Page 1 of 1

Regex matching non-alphanumeric

Posted: Sun May 24, 2009 2:37 pm
by TomasTrek
I am trying to get my latest twitter post to appear on my own site. I can retrieve the post and show it but I would like to link @replies to the profile of the user to whom they are directed. I am using the following just to test:

Code: Select all

//Link @replies to their profile
preg_match('/@[a-z0-9]+/',$tweet,$matches);
$repl = substr($matches[0],1);
        
$tweet = preg_replace('/'.$repl.'/i','<a href="http://www.twitter.com/'.$repl.'" target="_blank">'.$repl.'</a>',$tweet);
The post I made to test was "Sorry @person1 @person2, just testing something".

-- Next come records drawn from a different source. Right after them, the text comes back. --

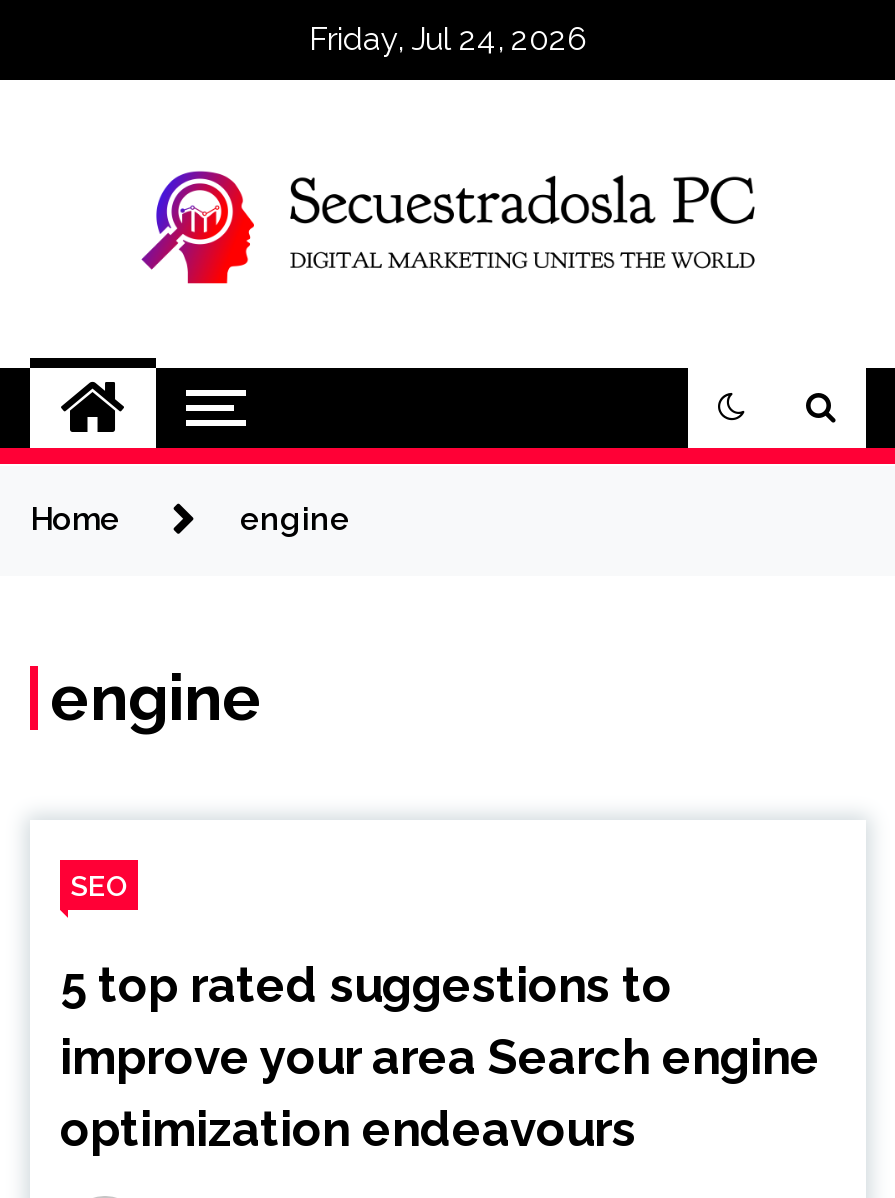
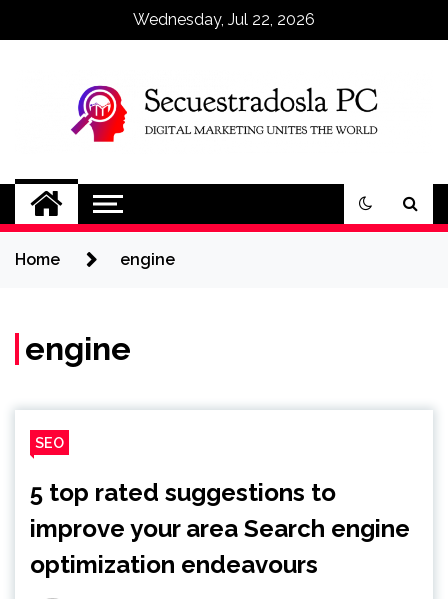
- Friday, Jul 24, 2026
+ Wednesday, Jul 22, 2026
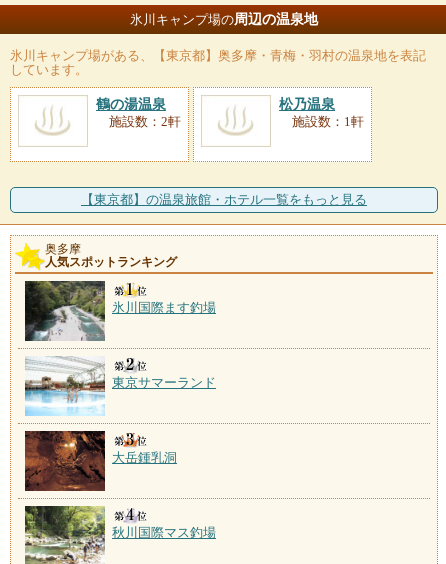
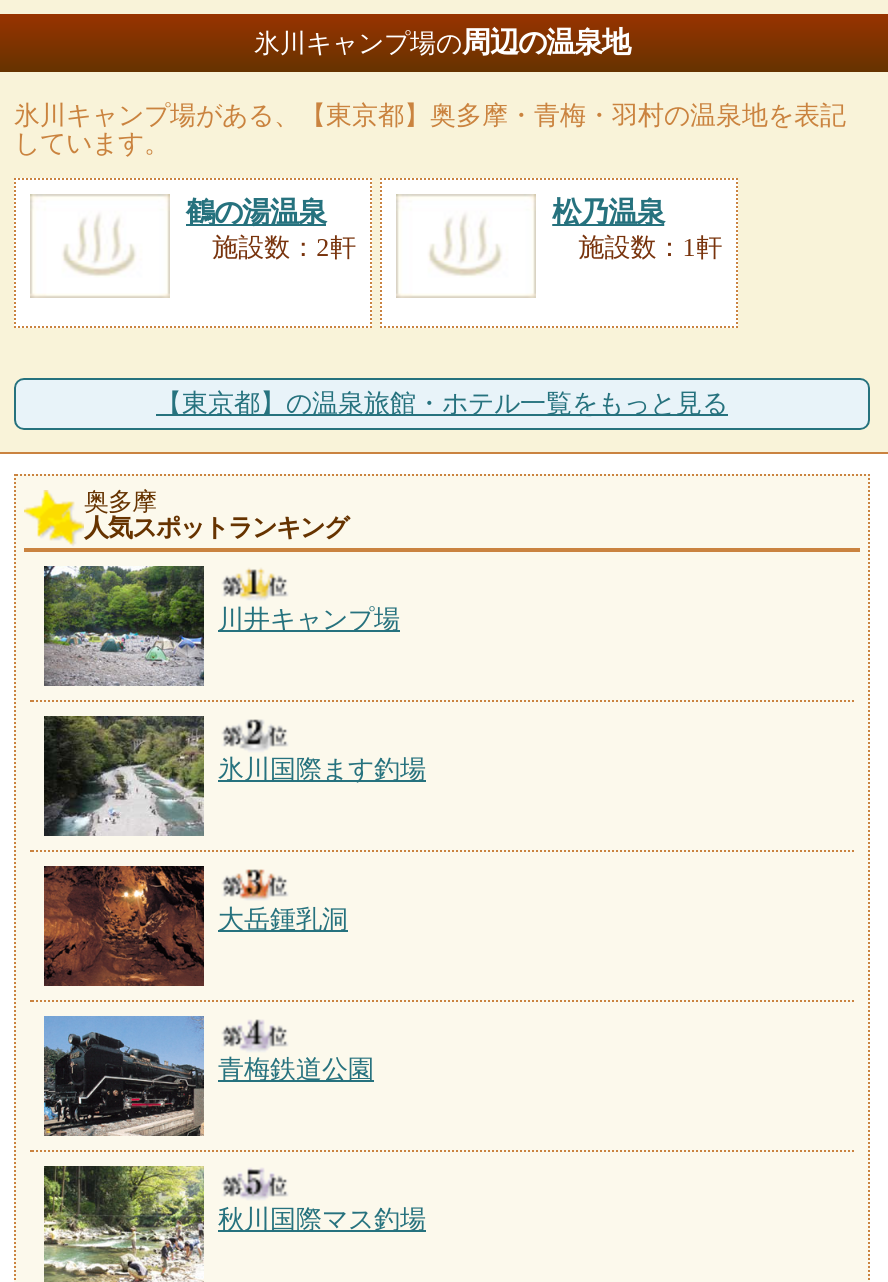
+ [image]
+ 川井キャンプ場

- [image]
- 東京サマーランド

+ [image]
+ 青梅鉄道公園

Now the above code links @person1 to http://www.twitter.com/person1, but when I check the length of $matches it is 1. So it hasnt discovered the @person2. The reason for this has to be the comma, as it is the only difference in the two. So how can I alter my regex so that it will match an @ followed by any combination of numbers and letters until it reaches something that is neither a number or letter. I cant just do it for spaces or commas as I may put a - or a : at some point in the future.

Re: Regex matching non-alphanumeric

Posted: Sun May 24, 2009 2:54 pm
by jayshields
Your regex is fine. Are you sure $matches has only one element?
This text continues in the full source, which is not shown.